Trende biletsiz seyahat ederken yakalanıyor. Vancouver’de resmi statüsüz yaşayanlar
bilir Skytrain’de yolculuk yapmak risklidir. Jiminez’in bundan haber olmadığı
da belli ama asıl sorun toplu taşıma güvenlik görevlilerinin göçmenlik
kanunlarından aldığı bir uygulama yetkilerinin olmayışı. Göçmenlik kanunları
konusunda eğitim ve tecrübeleri de yok. Transit polisinin kişilerin özgürlüğü
sorumluluğuna karışmaması gerekiyor.
Gözaltı merkezleri özel kurumlar tarafından
yönetiliyor. Bu davadaki tüm detaylar tam açıklığa kavuşmamış olsa da bir kişi
CBSA ofisi tarafından göz altına alındığında o kişi CBSA’nın sorumluluğunda
oluyor. Gözaltı merkezinin başkası tarafından yönetiliyor olması CBSA’nın
sorumluluğunu ortadan kaldırır mı? Bu sorunun da detaylı cevaplandırılması gerekiyor.
Jiminez’in ölümü sonrası soruşturma için baskı
var. Gözaltındaki Jiminez’den sorumlu kimdi? Gözaltı protokolleri nelerdi? Bu
protokoller izlendi mi? Genç kadın tam olarak neden gözaltına alındı?

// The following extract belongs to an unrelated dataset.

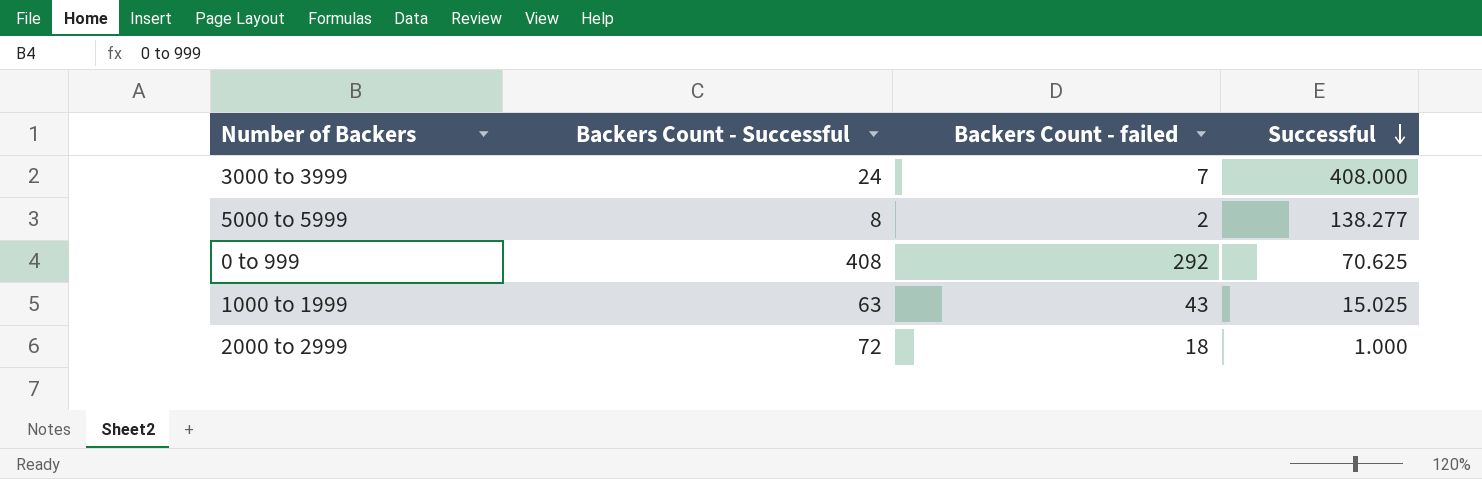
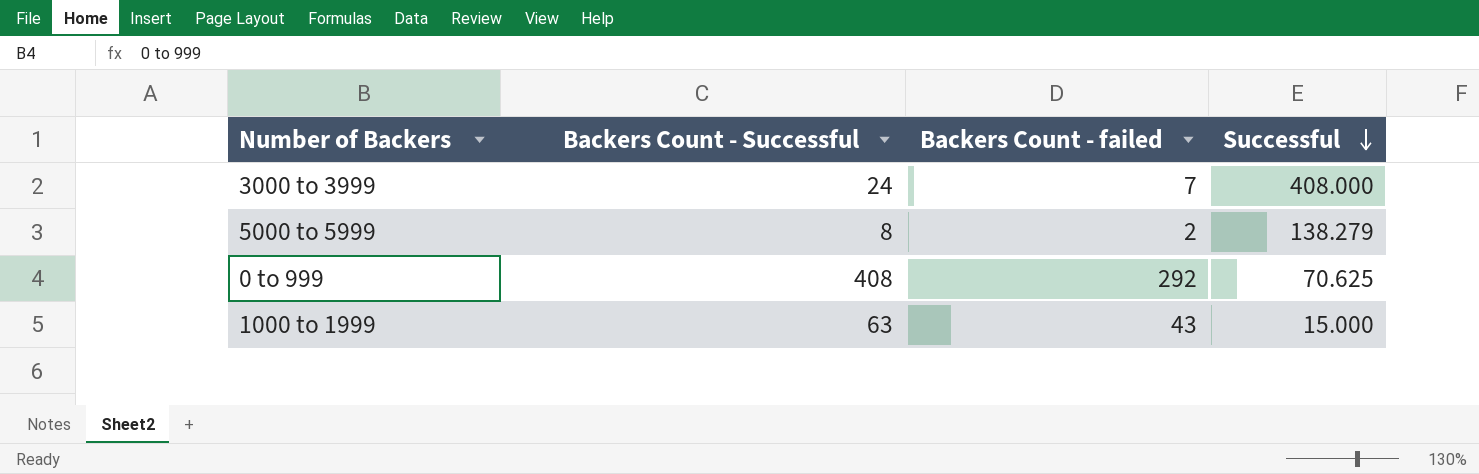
row 2000 to 2999: 72 | 18 | 1.000 -> none
5000 to 5999 | Successful: 138.277 -> 138.279
1000 to 1999 | Successful: 15.025 -> 15.000

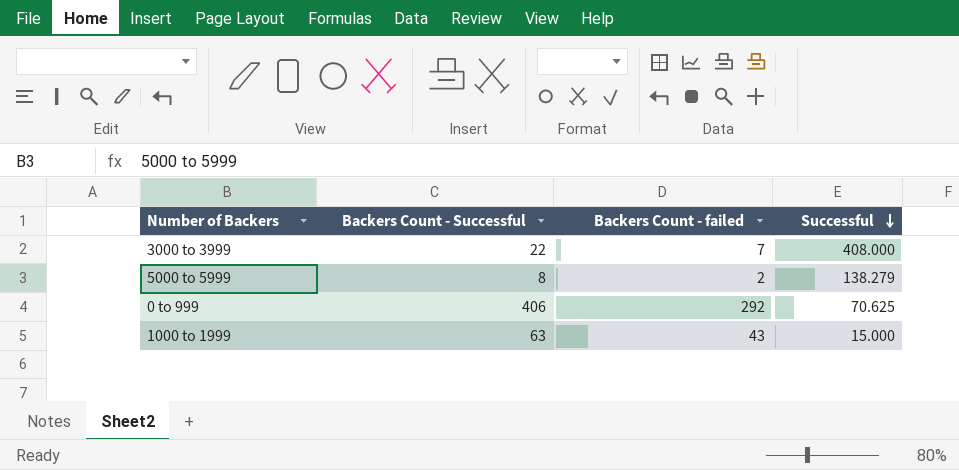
3000 to 3999 | Backers Count - Successful: 24 -> 22
0 to 999 | Backers Count - Successful: 408 -> 406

Havalimanında ne işi vardı? Zihinsel
durumu hakkında bir değerlendirme yapıldı mı? İlk RCMP polis suç araştırmasının
sonuçları nelerdi?
Bu olay sonrası Kanada Sınır Güvenliği Teşkilatı
gözaltı merkezlerinin özel taşeronlar tarafından işletilmesi politikasını
gözden geçiriyor. Göçmenlik uzmanları (ben de dahil) CBSA’nın bu hizmetlerde
taşeron kullanmasından vazgeçmesi gerektiğini düşünüyor.
Gözaltına alınmak gerçekten zor bir durum. Gözaltına
alınan kişi tüm haklarının farkında olmalı. Ülkesine geri gönderilme korkusu
yaşayan ve bu durumu kabul edemeyip kendi hayatına son veren Jiminez’in durumu
o kadar net değil. Bu intihar önlenebilirdi. Yukarıdaki sorulara yanıt
verilmeli ve benzer olayların yaşanmaması adına Jiminez davası tekrar
soruşturulmalı ve suçlular hesap vermeli.
Tam bir raporun olmayışı CBSA’nın sakladığı bir
şeyler olduğu kanısına itiyor insanları.
Siz siz olun eğer gözaltına alınırsanız göçmenlik
avukatı ya da danışmanı tutup tüm haklarınızı sonuna kadar kullanın. Hukuki
yollarınızı bilmeniz önünüzü daha rahat görmenize yardımcı olacaktır.